Another quote from the Inquirer story: "This time however, they crossed the line from plausible deniability to flat out deception. In the middle of last week we heard what Nvidia was up to this time around, but just couldn't believe they would be THAT sleazy."
Now that Intel is integrating faster GPUs into its chipsets, there is a perception that eventually there will be little room for Nvidia.
Larrabee doesn't change a damned thing. A beowulf cluster of shitty Intel GPUs doesn't magically remove the stench of failure. It's just a whole lotta more suckage on one die.
-Billco, Fnarg.com
As I understand it, you don't really double your performance by putting two cards in. How many people seriously drop the coin to do this? Everything I've read says you'll get better bang for the buck by buying one good card, saving the money you would have spent on the second and then buying an equivalent card in three year's time that will kick the arse of the first card.
Kwisatz Haderach
Sell the spice to CHOAM
This Mahdi took Shaddam's Throne
AMD = Value.
SLI = Not Value.
AMD has consistently shown that they want to put a computer at every set of hands on the planet. Geode, PIC, OLPC. Now it would be nice if those computers had fast 3D graphics or GPU parralel processing, but that really seems like an easy way to waste the real power of computers.
I have loved many Nvidia products in the past, but stepping away from AMD seems like a poor choice on Nvidia's part.
Impressively, ATI's drivers still suck. You'd think they'd've learned by now. I don't game. I just want a damn graphics controller - a slow and steady, efficient and cool graphics controller - that has drivers that work properly. Easy to get with nVidia. Not so easy to get with ATI. And if you happen to get stuck with a laptop with an ATI graphics chip? Well, all I can say is GOOD LUCK. Bad enough that if you don't have .NET Framework installed when you install the driver, you end up with 5 more hours of diagnosing and repairing a broken installation of ATI CCC that it was ignorant enough to install anyway. Add in the fact that ATI doesn't even support anything older than ~1 year old (they don't support my laptop with a Radeon X1200 even though it's still under MFG warranty). Now that's a company I want to buy products from.

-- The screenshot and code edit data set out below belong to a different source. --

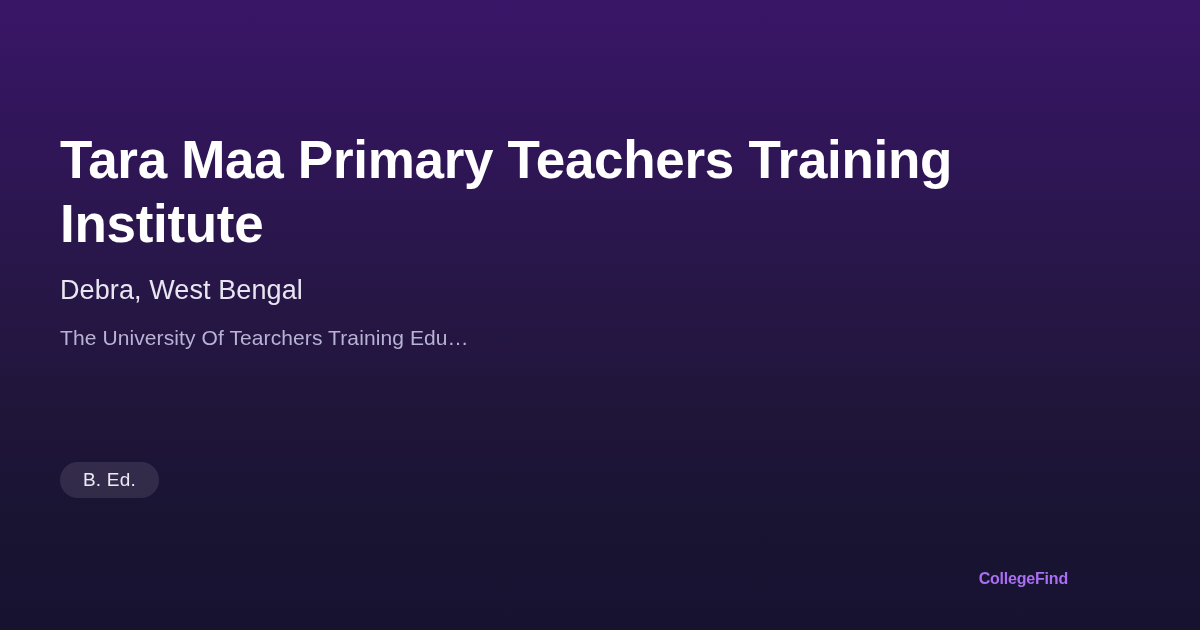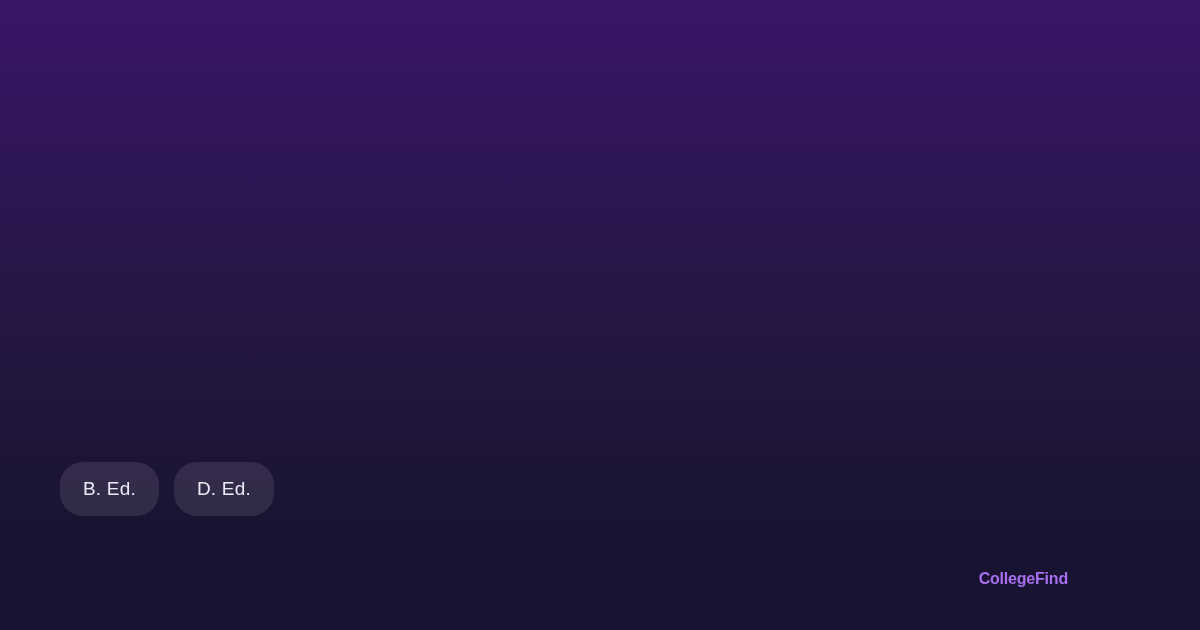"Tara Maa Primary Teachers Training" div.content { html: none -> <div> <h1>Tara Maa Primary Teachers Training Institute</h1> <p>Debra, West Bengal</p> <p>The University Of Tearchers Training Edu…</p> </div> }
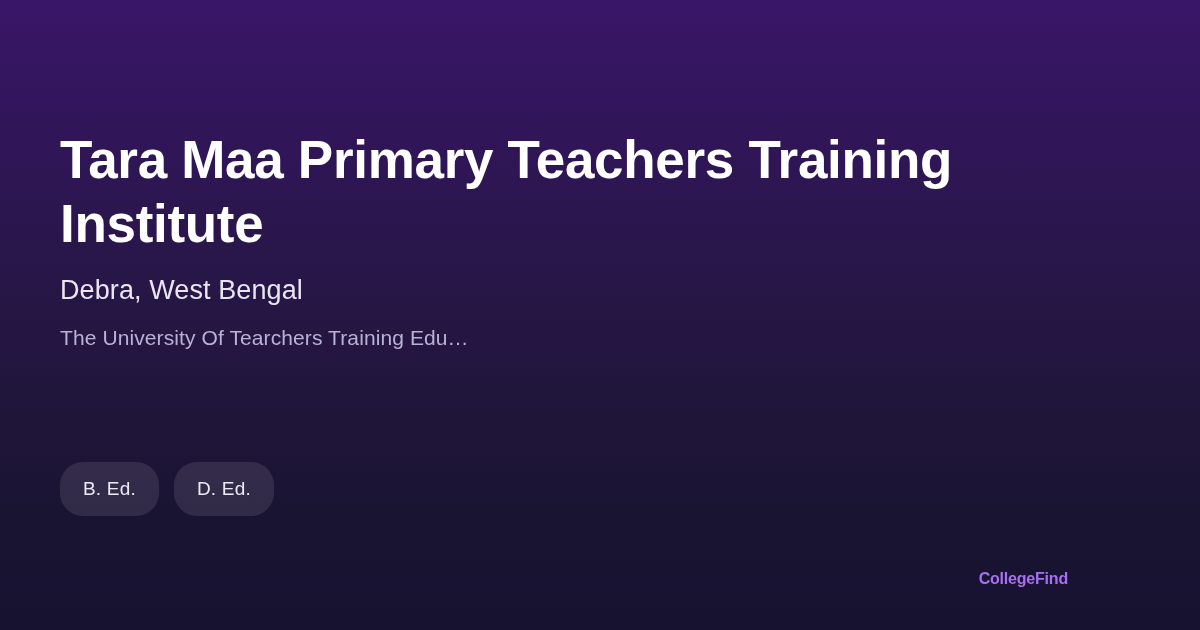"B. Ed." .course-tag { padding: 9px 23px -> 0 23px }
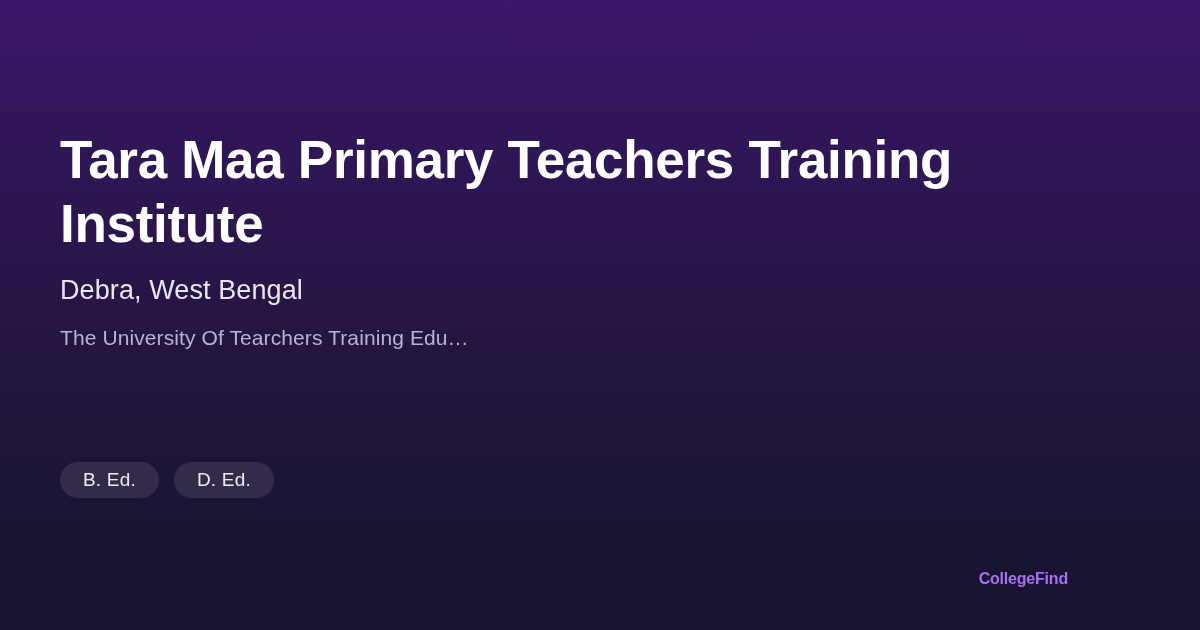"D. Ed." span.course-tag { html: <span>D. Ed.</span> -> none }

I hope ATI goes bankrupt from their ignorance.
As I think about it, one thing occurs to me.
ATI wasn't just a graphics company. They make chipsets too. "Well duh!" you may say to me but I think it's not coincidental. I believe AMD wanted to bring one of the two chipset manufacturers in house so they could have better coupling between their processors and their chipsets.
With a chipset business in-house, AMD now has greater control over coordinating the release of processors and compatible chipsets. I really think AMD believes they have no use for NVIDIA chipsets at all.
What does this mean for NVIDIA? I have to believe that making chipsets for AMD processors is becoming more trouble for them than it's worth. They're competing with AMD who is leveraging their combined process to come out with tightly integrated products. That's a tough business model to fight against. And abandoning SLI is just the first step in walking away from making AMD chipsets. Consider also that NVIDIA is at least trying to make their own CPU and I have to wonder if they're not siphoning resources off their chipset unit with the eventual goal of closing down all chipset work for AMD processors.
Yeah, it's 32 cores of x86 overhead.
Why not use a small RISC core alongside the new 512-bit vector unit? No more x86 decoder overhead (non-trivial on a Pentium-level core replicated 32 times), remove the cruft, tighten up the ISA, etc.
Right now it looks like 2x the die area to achieve the same in 2010 as NVIDIA achieved in 2008, and rumoured power consumption figures that make a GT200 look lean and athletic.
However it is a major improvement for Intel, and Larrabee 2 or Larrabee 3 will get it right. Also there are lots of Intel fans who will buy it regardless. My major worry for Intel would be the drivers, these are already rumoured to be why Larrabee is 2010 instead of late 2009 now.